RIM's prototype BlackBerry 10 device likened to a mini-PlayBook
The BlackBerry 10 platform was unveiled at the BlackBerry World conference in Orlando, Fla., where the company also released the initial developer toolkit for native and HTML software development. Developers can access the beta software for free from developer.blackberry.com.
"BlackBerry 10 builds upon the core values and exceptional user experiences that have attracted more than 77 million BlackBerry customers around the world today," Alec Saunders, vice president of Developer Relations and Ecosystems Development at RIM, said in a press release. "Developers building for BlackBerry 10 will be able to easily create the kind of cutting-edge apps that deliver truly engaging experiences and âwowâ customers, whether through integration with native features and other apps like BBM or by leveraging the new signature design elements of this new and powerful mobile computing platform."
While the BlackBerry 10 platform was officially launched for developers, RIM did not show off any official forthcoming BlackBerry 10-based devices this week. Instead, the new operating system was demonstrated on a prototype device that analyst Mark Sue with RBC Capital Markets said looks like a shrunken PlayBook.
The test hardware features a 4.2-inch touchscreen at a resolution of 1,280 by 768 pixels, and lacks a physical QWERTY keyboard. In addition to resembling a smaller version of the PlayBook, Sue said it also resembles a number of Android devices already available on the market. It is not final hardware, but is intended to help developers begin designing software for the new BlackBerry 10 platform.
RIM Chief Executive Thorsten Heins "appeared confident" that his company will launch their first BlackBerry 10 device in the second half of calendar 2012, Sue said. He expects carriers are targeting an October launch, which would likely coincide with the debut of Apple's sixth-generation iPhone.
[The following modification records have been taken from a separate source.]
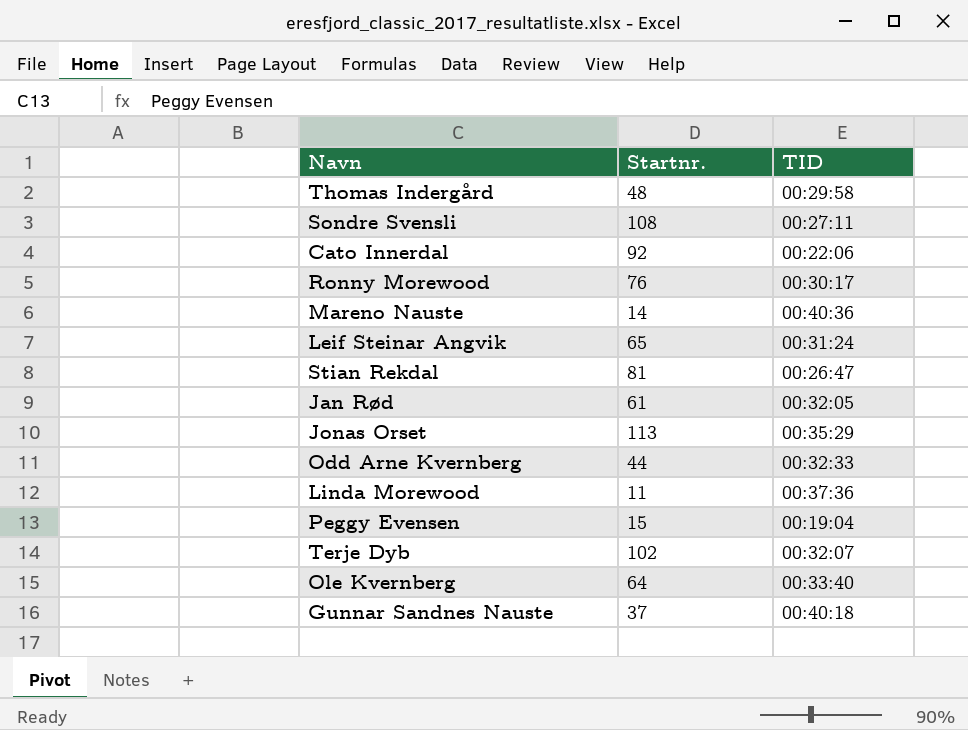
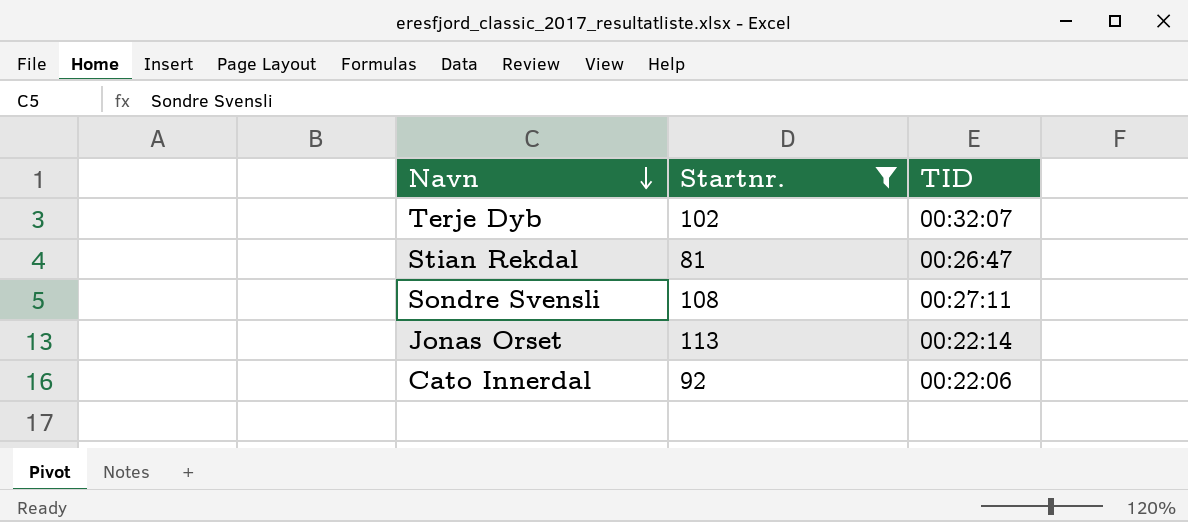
filter: none -> Startnr. >= 81
row order: none -> Navn descending
Jonas Orset | TID: 00:35:29 -> 00:22:14

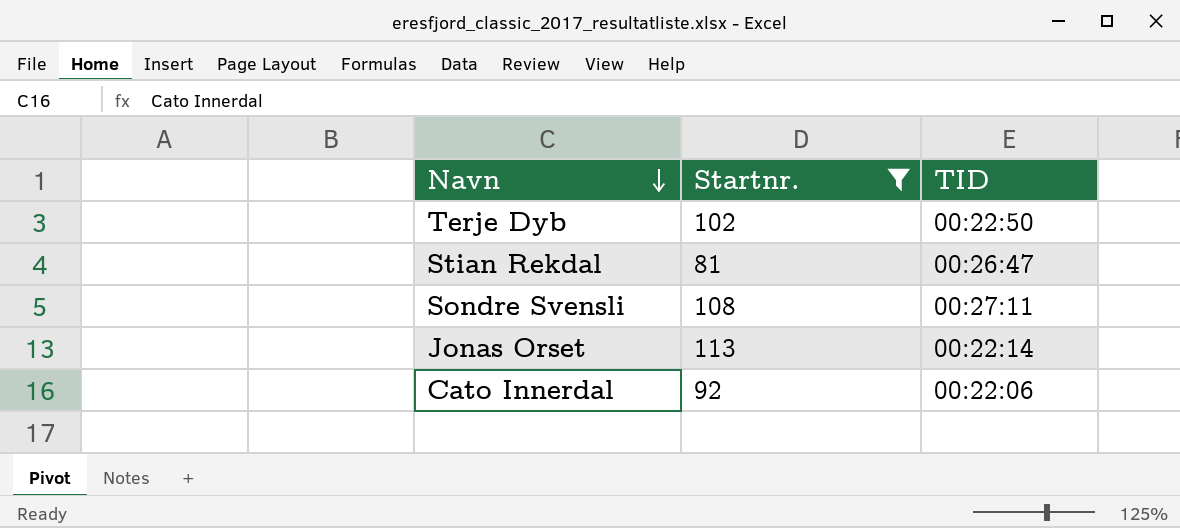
Terje Dyb | TID: 00:32:07 -> 00:22:50

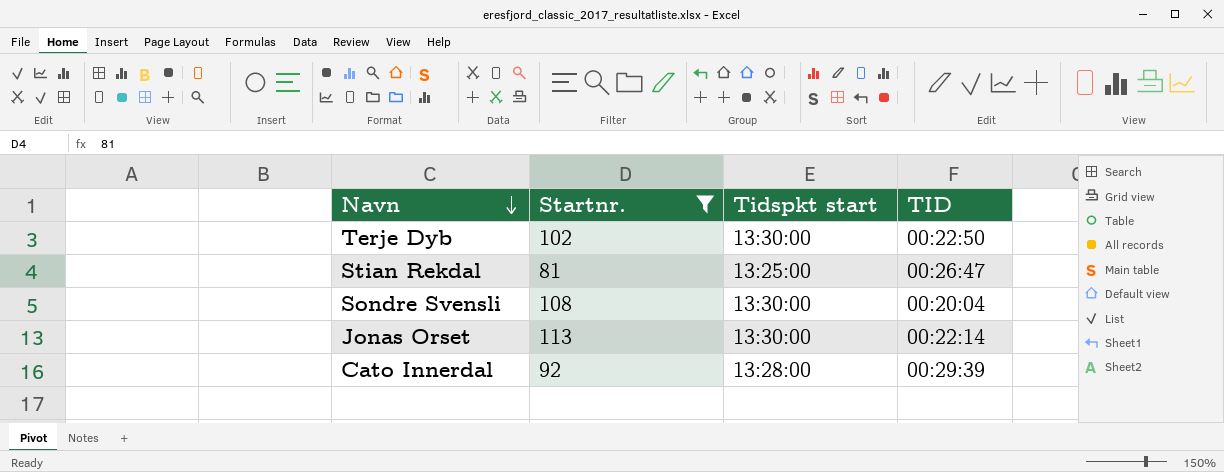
column Tidspkt start | position: none -> 3
Sondre Svensli | TID: 00:27:11 -> 00:20:04
Cato Innerdal | TID: 00:22:06 -> 00:29:39

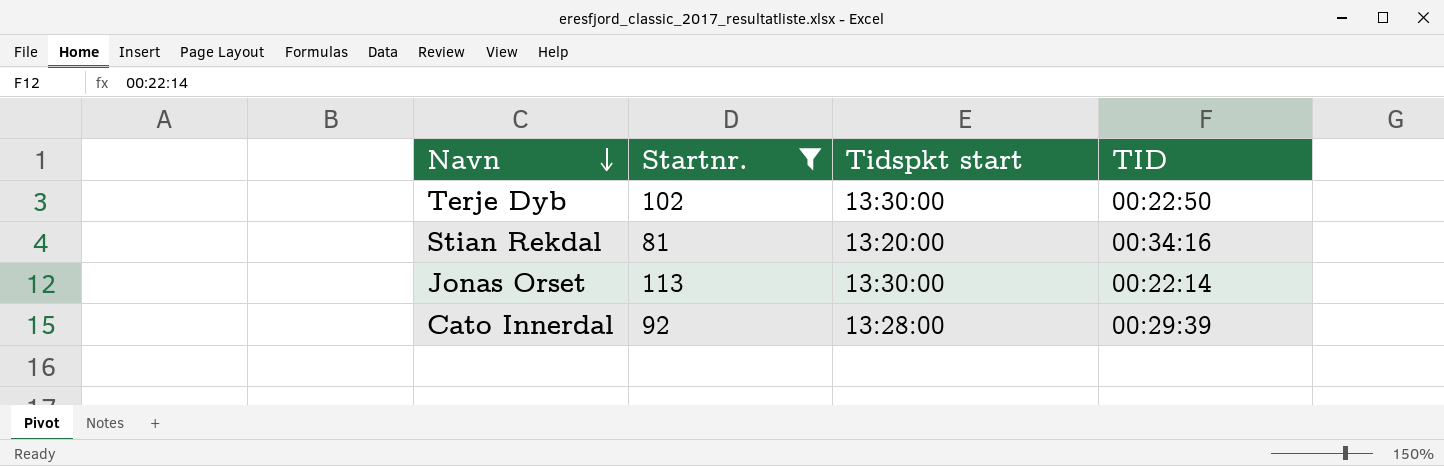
row Sondre Svensli: 108 | 13:30:00 | 00:20:04 -> none
Stian Rekdal | Tidspkt start: 13:25:00 -> 13:20:00
Stian Rekdal | TID: 00:26:47 -> 00:34:16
"RIM received applause from the friendly audience for new BlackBerry features that address its core productivity/message-centric customer base," Sue wrote in a note to investors on Tuesday. "The BlackBerry 10 UI (based on QNX cascades) appears similar to Microsoft Metro with quick to view notifications (which looked to us like Metro's Live Tiles) and seamless multi-tasking (e.g. view a PDF attachment, email, and list of messages all at the same time).
"RIM's new on-screen keyboard appears innovative offering predictive next word suggestions (as opposed to just word completion), and may offer the productivity that BlackBerry users are looking for in a touchscreen. RIM also appears that it will have BBM available for BB10 smartphones (addressing a prior concern),"
A number of developers were also present at this week's conference, including Gameloft and Citrix. They showed off wheat Sue described as "competitive apps" for the BlackBerry 10 platform.
"Many indicated BB10 is easy to develop for, a big improvement from legacy BlackBerry," he said. "While RIM is addressing prior shortcomings that limited developer momentum, it is still playing catch-up vs. Apple's 600k apps and Android's 400k. We believe beyond core BlackBerry fans, RIM's smaller app/content ecosystem could constrain BlackBerry's traction among the broader consumer market."
Applications created with the new BlackBerry 10 tools will run on BlackBerry 10 smartphones as well as the BlackBerry PlayBook tablet when the new platform launches on the PlayBook.
RIM attempted last week to drum up publicity for the BlackBerry 10 platform with a mock protest staged outside an Apple Store in Sydney, Australia. A flashmob staged a demonstration outside of the store, holding signs that read "WAKE UP."
Last month it was revealed that RIM is in talks with a financial adviser to assist the company in weighing strategic options as it continues to struggle in the smartphone and tablet markets. Among the possibilities for RIM are an agreement to license its smartphone software to device makers, or an outside investment in RIM.
The company reported dismal earnings late last month as three major executives, including co-founder Jim Balsillie, left the company, after reporting quarterly results so poor that the RIM had to publicly clarify it did not plan to pull out of the consumer sector. Earlier this month, RIM lost two more top executives, and the company revealed it was weighing its strategic options.